On 30 December 2021, the Master issued a letter of executorship appointing Mrs Pitso as the executrix in the estate of the deceased.

 

[6] On 1 April 2022, the respondent sent an interim invoice for services rendered to Mrs Pitso. She replied in an email sent on 3 April 2022 in which she stated that the respondent’s first interim invoice was for more than 60% of the total funds available to finance the debts against the estate. She requested the respondent to provide a schedule of ‘the amounts to be claimed pertaining to the entire process until closure of the estate account’. She also stated that, when she signed the agreement she was not in her right state of mind, and would not have done so had she known that the respondent would claim payment of the amounts stated in the invoice.

 

[7] The respondent claimed to have replied to Mrs Pitso’s email of 3 April 2022 through a letter explaining how the agreement had been entered into. However, that letter was not annexed to the founding affidavit. Nothing however turns on this.

 

[8] On 28 April 2022, Mrs Pitso signed a document titled ‘TERMINATION OF MANDATE’, in terms of which she terminated the respondent’s mandate and appointed Seleka Attorneys Incorporated (Seleka Attorneys), the sixth appellant, to administer the estate. On the same day, Seleka Attorneys sent the termination of mandate to the respondent. They informed the respondent that they would approach the Master to request that they be substituted in the place of the respondent.
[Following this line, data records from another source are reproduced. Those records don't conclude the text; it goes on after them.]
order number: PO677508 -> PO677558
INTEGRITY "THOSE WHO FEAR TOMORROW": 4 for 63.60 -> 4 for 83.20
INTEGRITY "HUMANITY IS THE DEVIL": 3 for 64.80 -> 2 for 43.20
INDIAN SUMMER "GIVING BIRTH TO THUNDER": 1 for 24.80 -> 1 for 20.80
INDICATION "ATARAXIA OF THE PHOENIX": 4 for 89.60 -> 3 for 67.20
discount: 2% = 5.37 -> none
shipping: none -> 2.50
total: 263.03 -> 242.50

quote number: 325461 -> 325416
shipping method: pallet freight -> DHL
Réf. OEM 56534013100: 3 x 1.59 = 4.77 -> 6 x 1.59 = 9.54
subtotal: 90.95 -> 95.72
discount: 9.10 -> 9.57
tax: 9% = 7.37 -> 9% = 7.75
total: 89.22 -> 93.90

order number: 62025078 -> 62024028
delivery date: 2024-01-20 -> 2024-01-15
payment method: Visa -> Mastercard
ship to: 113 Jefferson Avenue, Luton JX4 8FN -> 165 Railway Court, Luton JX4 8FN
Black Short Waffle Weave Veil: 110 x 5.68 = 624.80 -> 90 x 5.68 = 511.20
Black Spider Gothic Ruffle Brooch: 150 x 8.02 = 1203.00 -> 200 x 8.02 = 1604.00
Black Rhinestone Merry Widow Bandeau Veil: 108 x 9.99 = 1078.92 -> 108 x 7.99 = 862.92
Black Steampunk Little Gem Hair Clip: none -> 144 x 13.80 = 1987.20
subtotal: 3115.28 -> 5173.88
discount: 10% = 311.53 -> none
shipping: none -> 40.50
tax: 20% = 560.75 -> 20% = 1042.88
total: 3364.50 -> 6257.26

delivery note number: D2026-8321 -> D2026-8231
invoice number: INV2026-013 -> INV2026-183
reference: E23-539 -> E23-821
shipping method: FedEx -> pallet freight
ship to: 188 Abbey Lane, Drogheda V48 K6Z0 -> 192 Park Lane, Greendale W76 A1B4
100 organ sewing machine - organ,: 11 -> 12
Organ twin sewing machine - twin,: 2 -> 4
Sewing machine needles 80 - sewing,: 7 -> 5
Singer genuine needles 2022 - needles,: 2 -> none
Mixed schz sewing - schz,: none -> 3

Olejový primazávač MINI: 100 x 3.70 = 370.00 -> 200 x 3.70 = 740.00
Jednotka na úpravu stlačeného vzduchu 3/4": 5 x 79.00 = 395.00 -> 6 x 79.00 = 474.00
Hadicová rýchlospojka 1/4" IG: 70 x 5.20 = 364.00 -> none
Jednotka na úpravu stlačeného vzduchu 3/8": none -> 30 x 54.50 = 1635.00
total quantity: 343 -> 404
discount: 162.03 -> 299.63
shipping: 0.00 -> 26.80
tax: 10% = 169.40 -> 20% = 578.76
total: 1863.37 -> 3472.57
They requested the respondent to furnish them with its final account and enquired as to when Mrs Pitso’s file could be collected.

 

[9] On 10 May 2022, the respondent launched an urgent application in the high court seeking an order:

(a) declaring the termination of its mandate invalid;

(b) that Mrs Pitso ‘be interdicted from terminating the [respondent’s] mandate, unless with the leave of the court on reasonable grounds’;

(c) that the Master ‘be ordered not to recognize the purported termination and appointment of Seleka Attorneys as agents of [Mrs Pitso]’; and

(c) that Mrs Pitso be removed as executrix of the estate and she be ordered to return the letters of executorship to the Master.

 

[10] The application came before Makhoba J, who struck it from the roll for lack of urgency. It subsequently came before Ndlokovane AJ. Despite referring to this Court’s decision in Liberty Life Group Ltd and Others v Mall Space Management CC t/a Mall Space Management (Liberty Group),1 in which it was held that it is against public policy to force the principal to retain an agent against her will, the court made an order declaring the termination of the respondent’s mandate unlawful. The court ordered the first to the fourth appellants to pay the respondent’s costs.

 

[11] The application was misconceived. An applicant for a final interdict must show a clear right; an injury actually committed or reasonably apprehended; and the absence of similar protection by any other remedy.2 The respondent simply failed to make out a case for the relief sought. It did not establish the requisites for the grant of a final interdict, more specifically a clear right and the absence of an adequate alternative remedy. A final interdict is extraordinary robust relief. It is therefore important that the applicant establish all the requisites for such an interdict.

 

[12] It is trite that a principal is entitled to revoke a mandate of agency in these circumstances. As this Court stated in Liberty Group:3

‘It would be against public policy, to coerce a principal into retaining an individual as his agent, when he no longer wishes to retain him as such. If the termination of the mandate has prejudiced the agent his remedy lies in a claim for damages and not in an order compelling the principal to retain him as his agent in the future.’

 

[13] The respondent is not without a remedy. If Mrs Pitso’s termination of the mandate prejudiced the respondent, its remedy lies in a claim for damages. After all, its claim is nothing more than one for payment of its fees. One can just imagine the chaos that would result if every attorney whose mandate is terminated were to approach court for an order that his or her services be retained.

 

[14] The high court did not make an order for the removal of Mrs Pitso as an executrix of the estate. In any event, the allegations in the founding affidavit that Mrs Pitso ‘acted in her own interest and not in the interests of the creditors of the estate’ is not supported by any facts. No more need be said about this relief.

 

[15] For the above reasons, I make the following order:

1 The appeal is upheld with costs.

2 The order of the high court is set aside and substituted with the following:

‘The application is dismissed with costs.’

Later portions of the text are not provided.